I will share two examples from my recent experience, in the first one a complex claim of Euro 42 million was skimmed through by the tribunal in the light of the report from the defence side, with the help of another neutral Quantity Surveyor, who was part of the tribunal. The award was issued promptly and the tribunal awarded around Euro 4 million only. The quantum phase hearing only lasted three days because of the expertise of the tribunal as well as the respective experts of the parties. The second one was a mediation and the parties have reached a settlement agreement through the experts meeting together in front of another expert who was mediating, and a claim of more than a million pound was settled at four hundred thousand only involving two days of mediation hearing. It took only one-day long joint meeting of all the parties.
One can become a quantity surveyor by attending academic courses and working in construction companies or professional farms, and finally gaining a professional status from any of the professional bodies.
4. What do you consider to be the biggest challenge in a career in ADR?
The biggest challenge for an individual to become an ADR professional is gathering the experience to develop an expertise. Arbitrators, Adjudicators or Mediators are not running any privatised judicial system. Many times they are trying to bring a solution for the parties to a disputes rather than determining which of the conflicting contentions is legally correct. CIArb offers excellent practical courses to learn the necessary skills and attitude, but getting practical experience is very challenging. If something can be done to facilitate new entrants to train them on the job it will make it easier for many.
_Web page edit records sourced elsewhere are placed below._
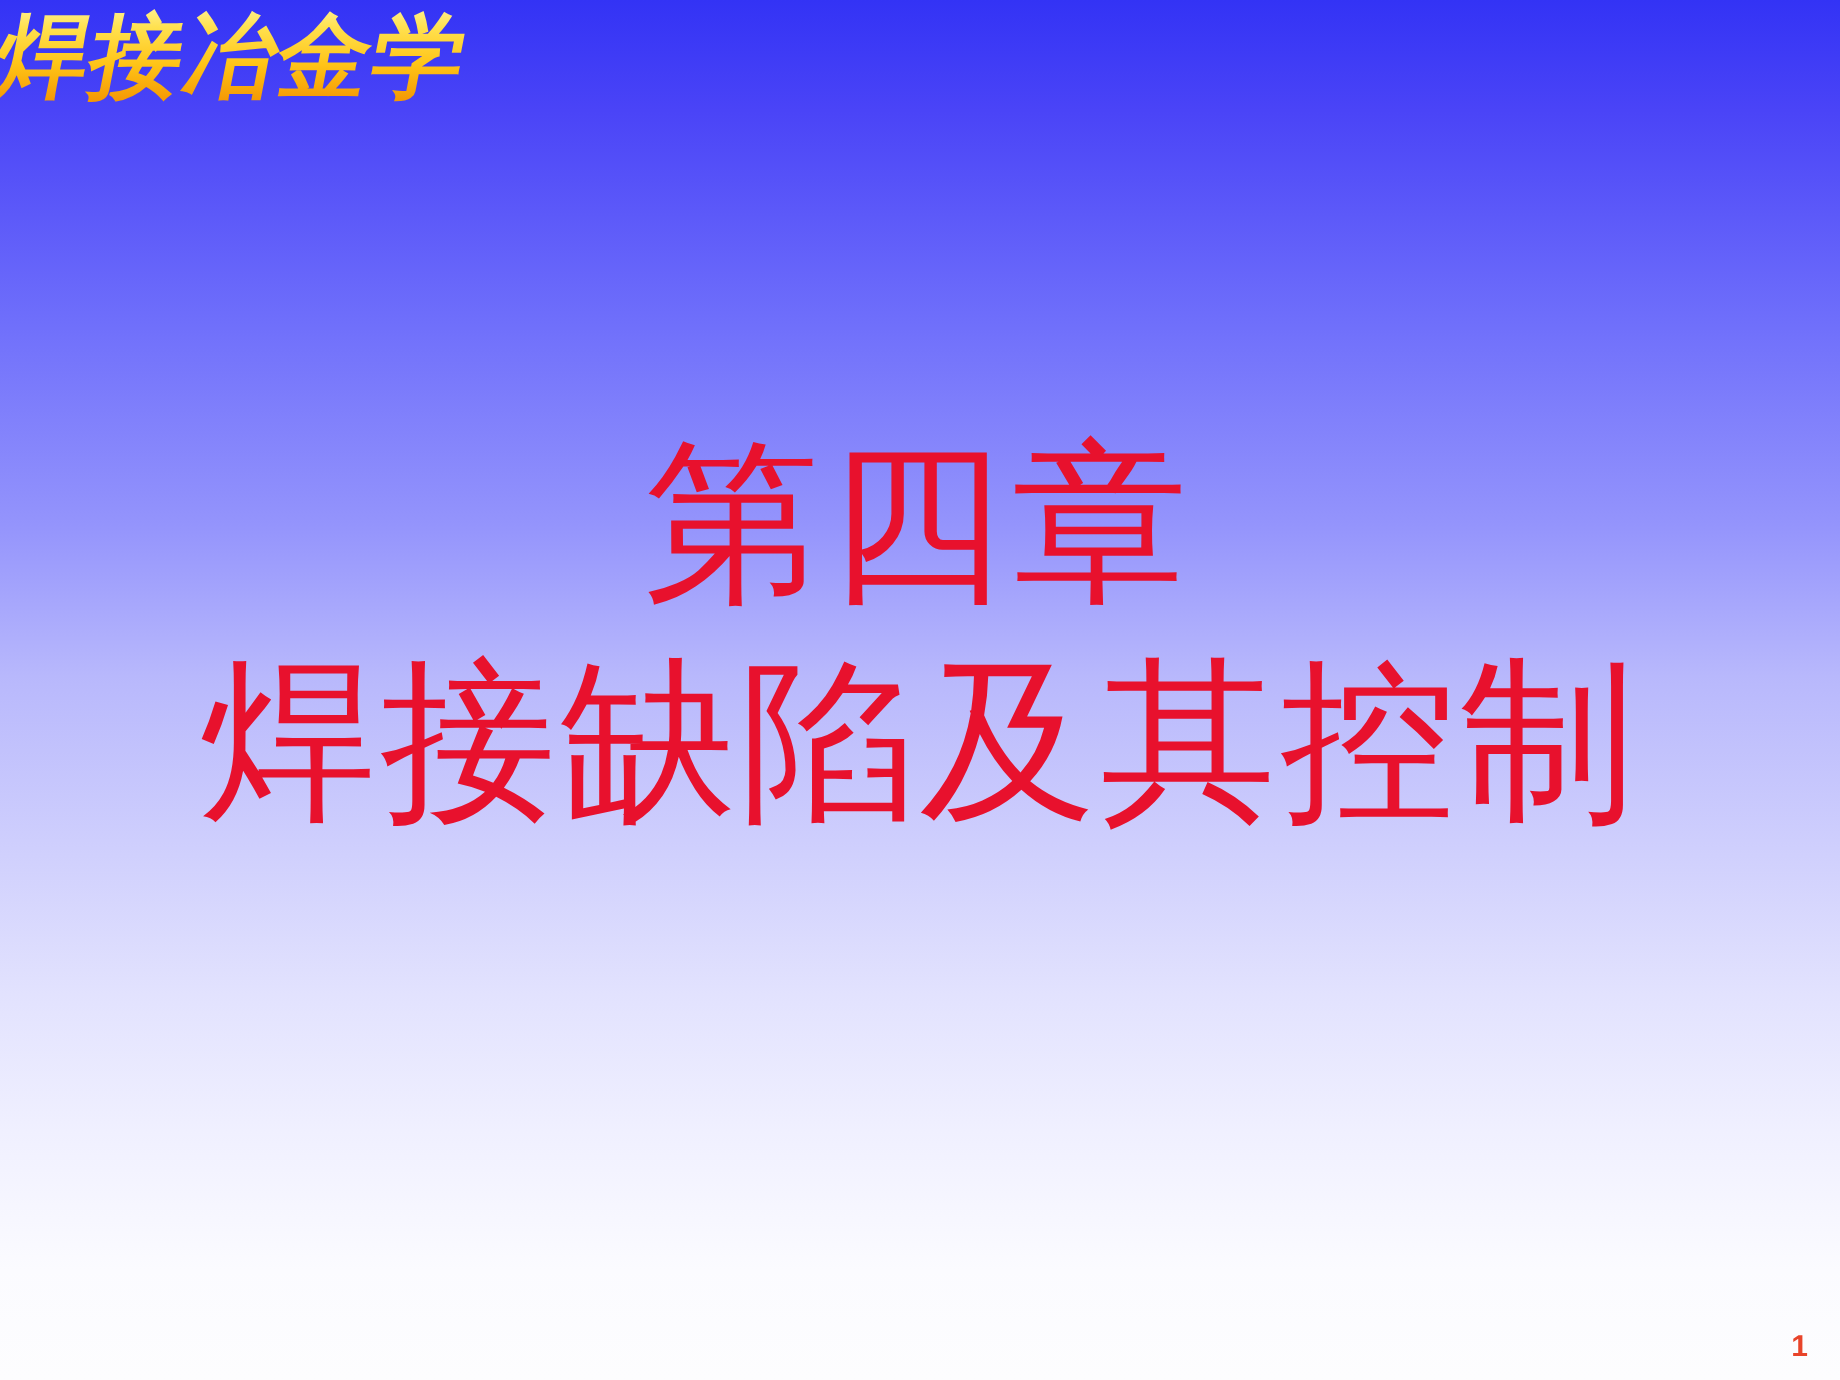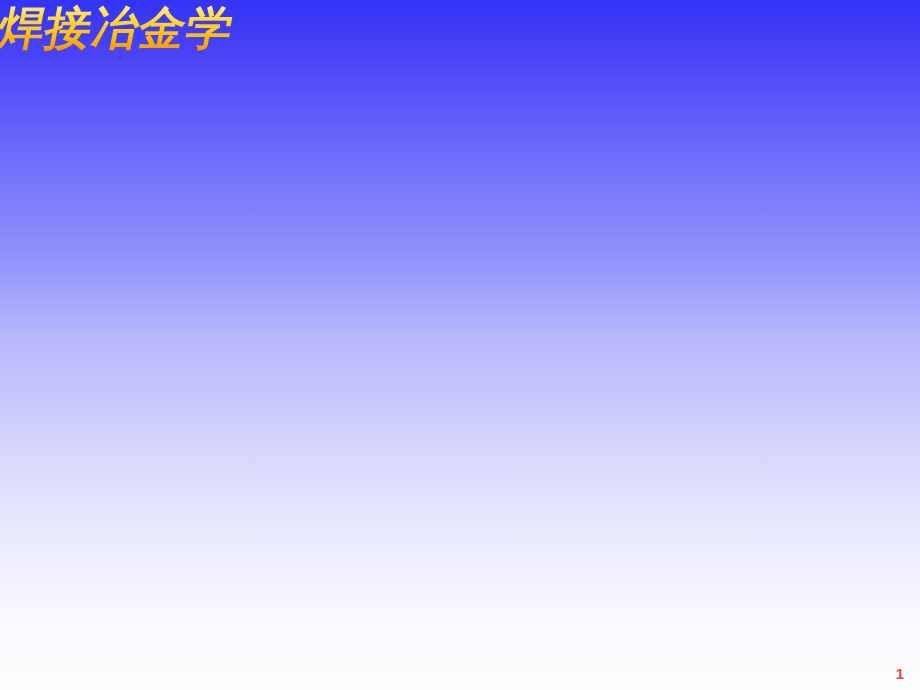--- a/index.html
+++ b/index.html
@@ -122,6 +122,7 @@
   <div id="course-title">焊接冶金学</div>
 
   <div id="chapter-title">
+    <span class="line line-1">第四章</span>
   </div>
 
   <div id="page-number">1</div>

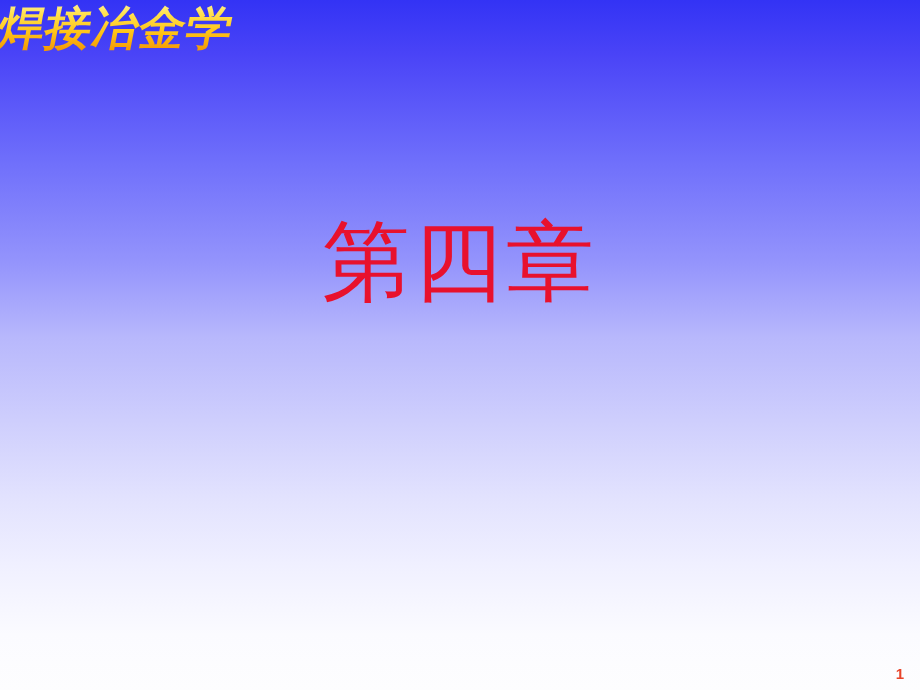--- a/index.html
+++ b/index.html
@@ -123,6 +123,7 @@
 
   <div id="chapter-title">
     <span class="line line-1">第四章</span>
+    <span class="line line-2">焊接缺陷及其控制</span>
   </div>
 
   <div id="page-number">1</div>

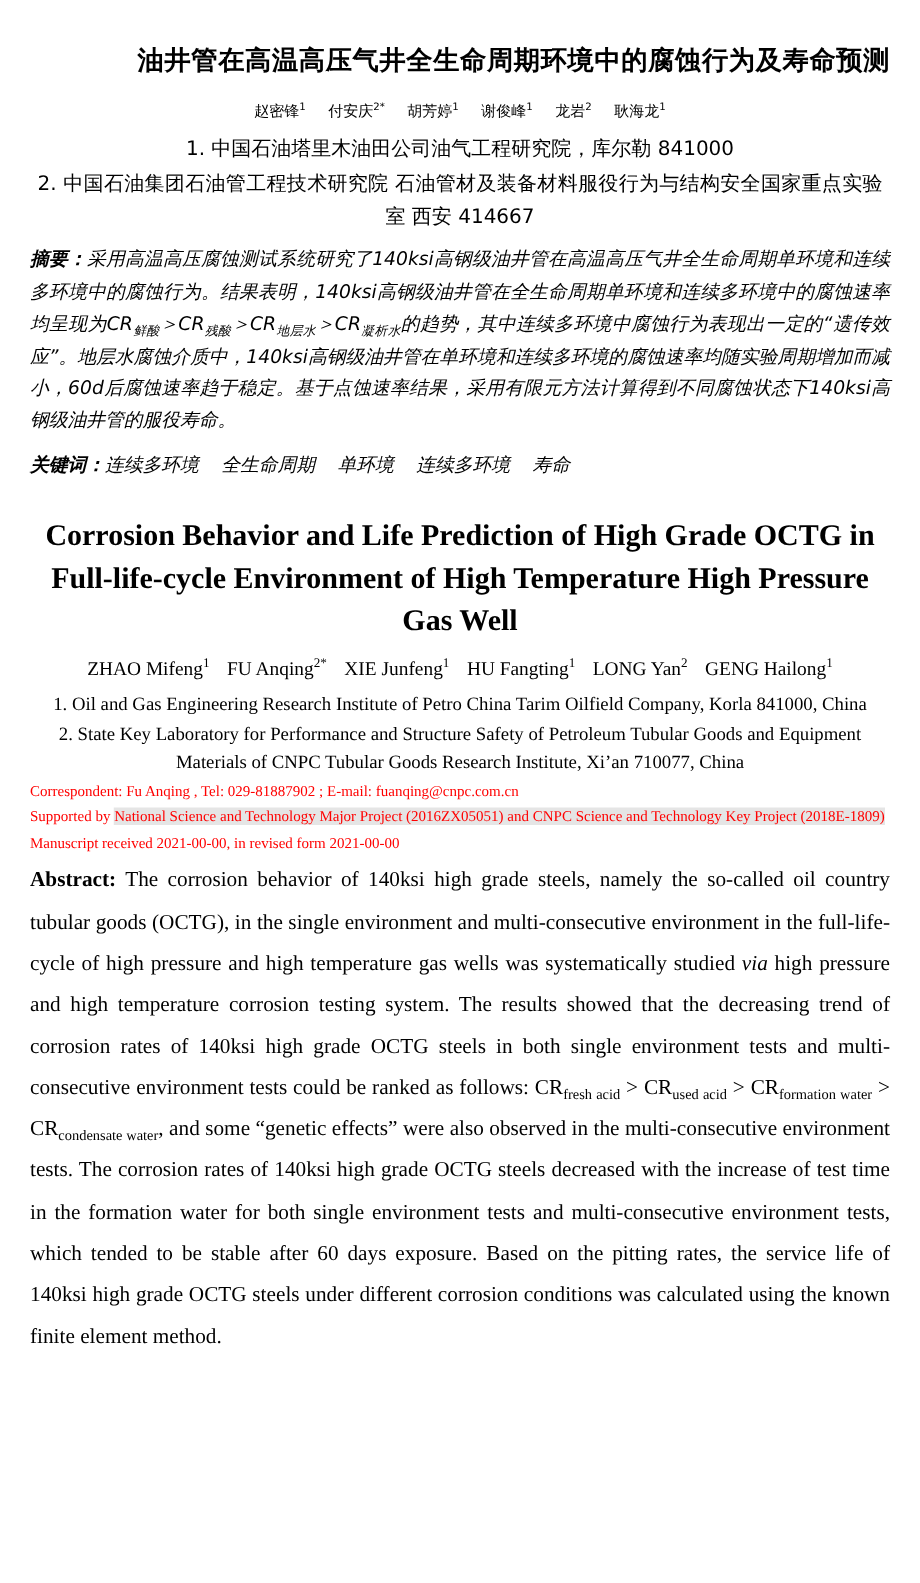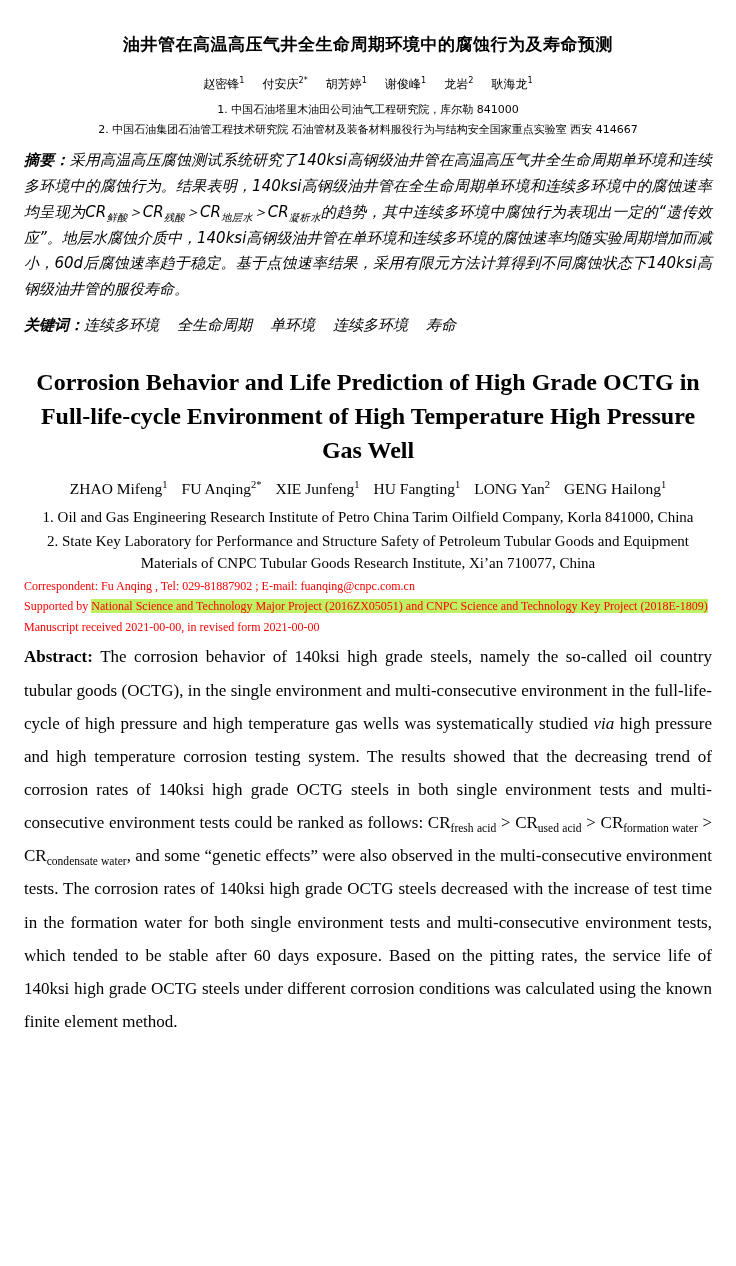--- a/index.html
+++ b/index.html
@@ -25,9 +25,9 @@
   .cn-title {
     font-family: Liberation Serif, serif;
     font-weight: bold;
-    font-size: 17px;
+    font-size: 21px;
     line-height: 1.35;
-    text-align: center;
+    text-align: right;
     margin: 6px 0 18px 0;
     letter-spacing: 0.5px;
   }

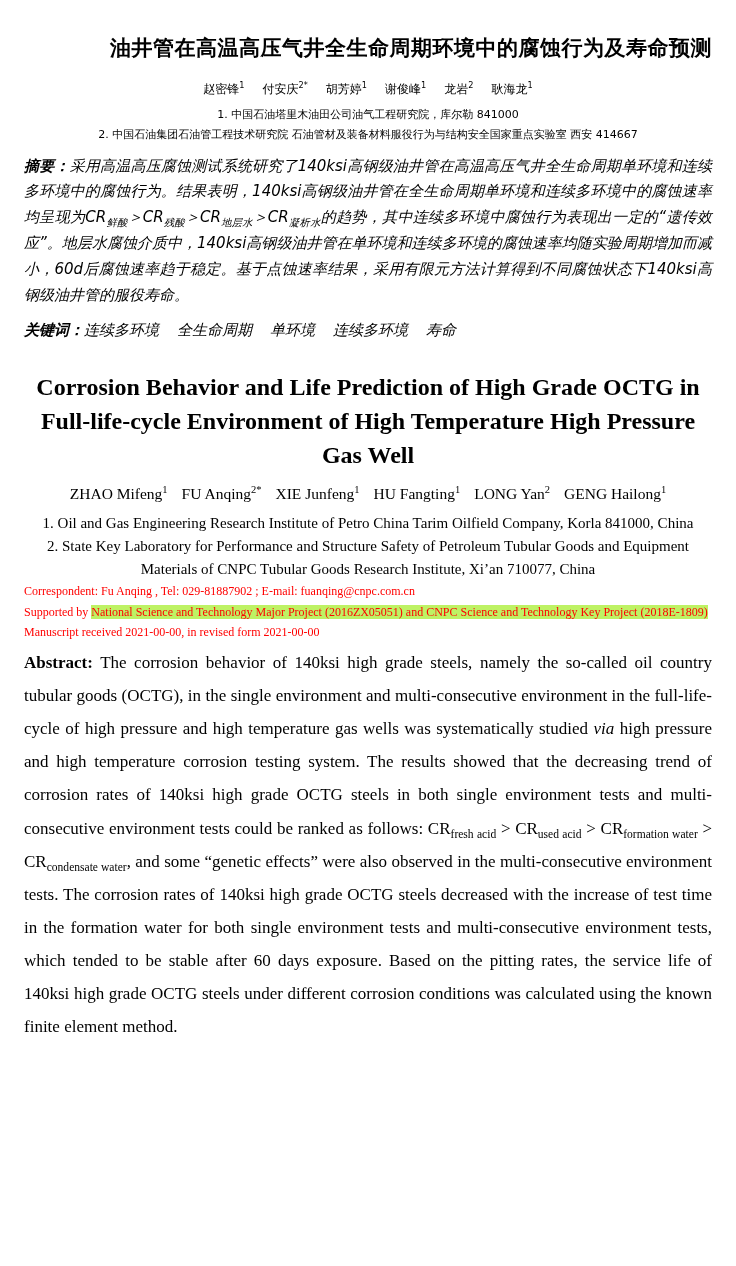--- a/index.html
+++ b/index.html
@@ -54,7 +54,7 @@
   }
   .cn-affil {
     text-align: center;
-    font-size: 11px;
+    font-size: 16px;
     line-height: 1.6;
     margin: 2px 0;
     font-family: "DejaVu Sans", "Liberation Sans", sans-serif;

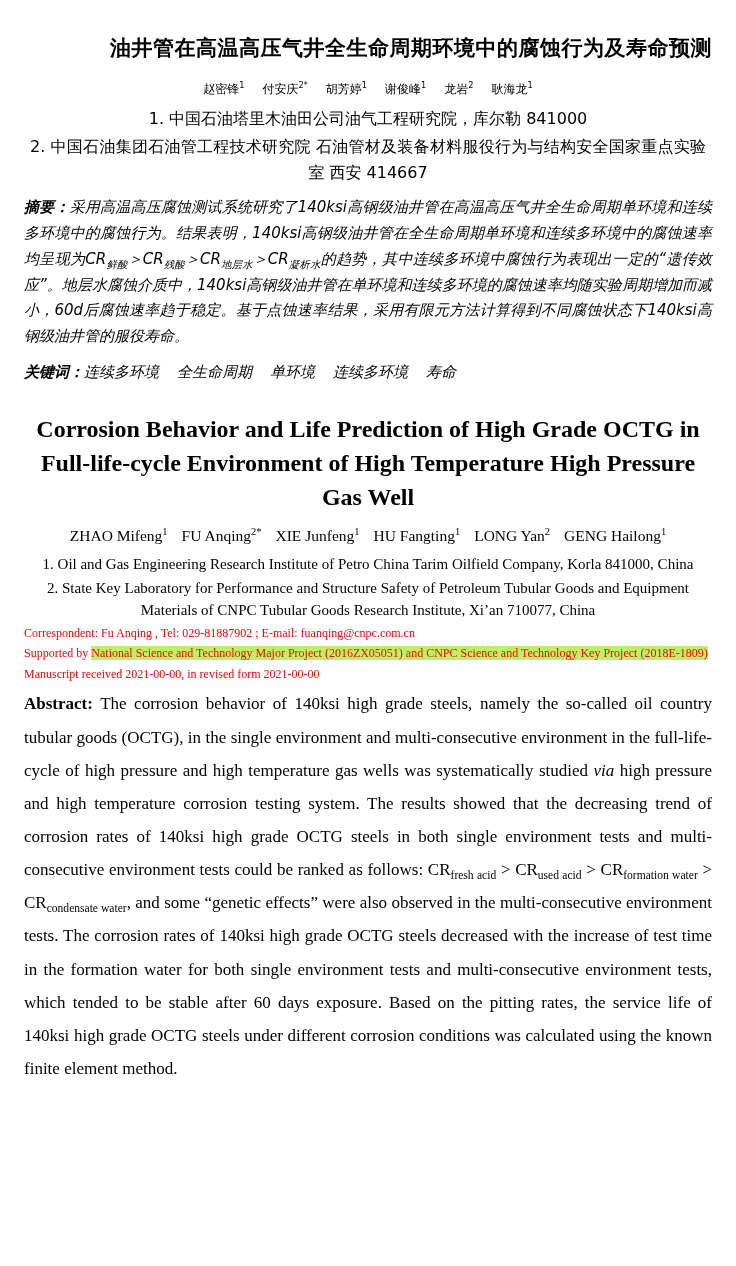--- a/index.html
+++ b/index.html
@@ -112,7 +112,7 @@
     text-align: justify;
   }
   .hl {
-    background: #bef264;
+    background: #e5e5e5;
   }
   .en-abstract {
     font-size: 17px;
5. What do you predict to be the biggest challenge for ADR in the future?
To me, the biggest challenge to the ADR globally in the immediate future has at least two very connected issues. The first is maintaining panels which are sufficiently diverse, i.e. ensuring representatives in panels from every interested party or different types of professionals, yet ensure quality. The 2nd is keeping ADR affordable for everyone, and that prompts capacity building in a huge way. Otherwise, the system would soon face such challenges that will be difficult to manage.
6. If you could experience first-hand one historical event what would it be and why?
I would like to be a part of the first meetings of those who worked together to form an association and practice ADR as a group, which created CIArb an institute. I hold a lot of respect for them, and always feel curious about how they felt, and why the felt as to why ADR should be practised.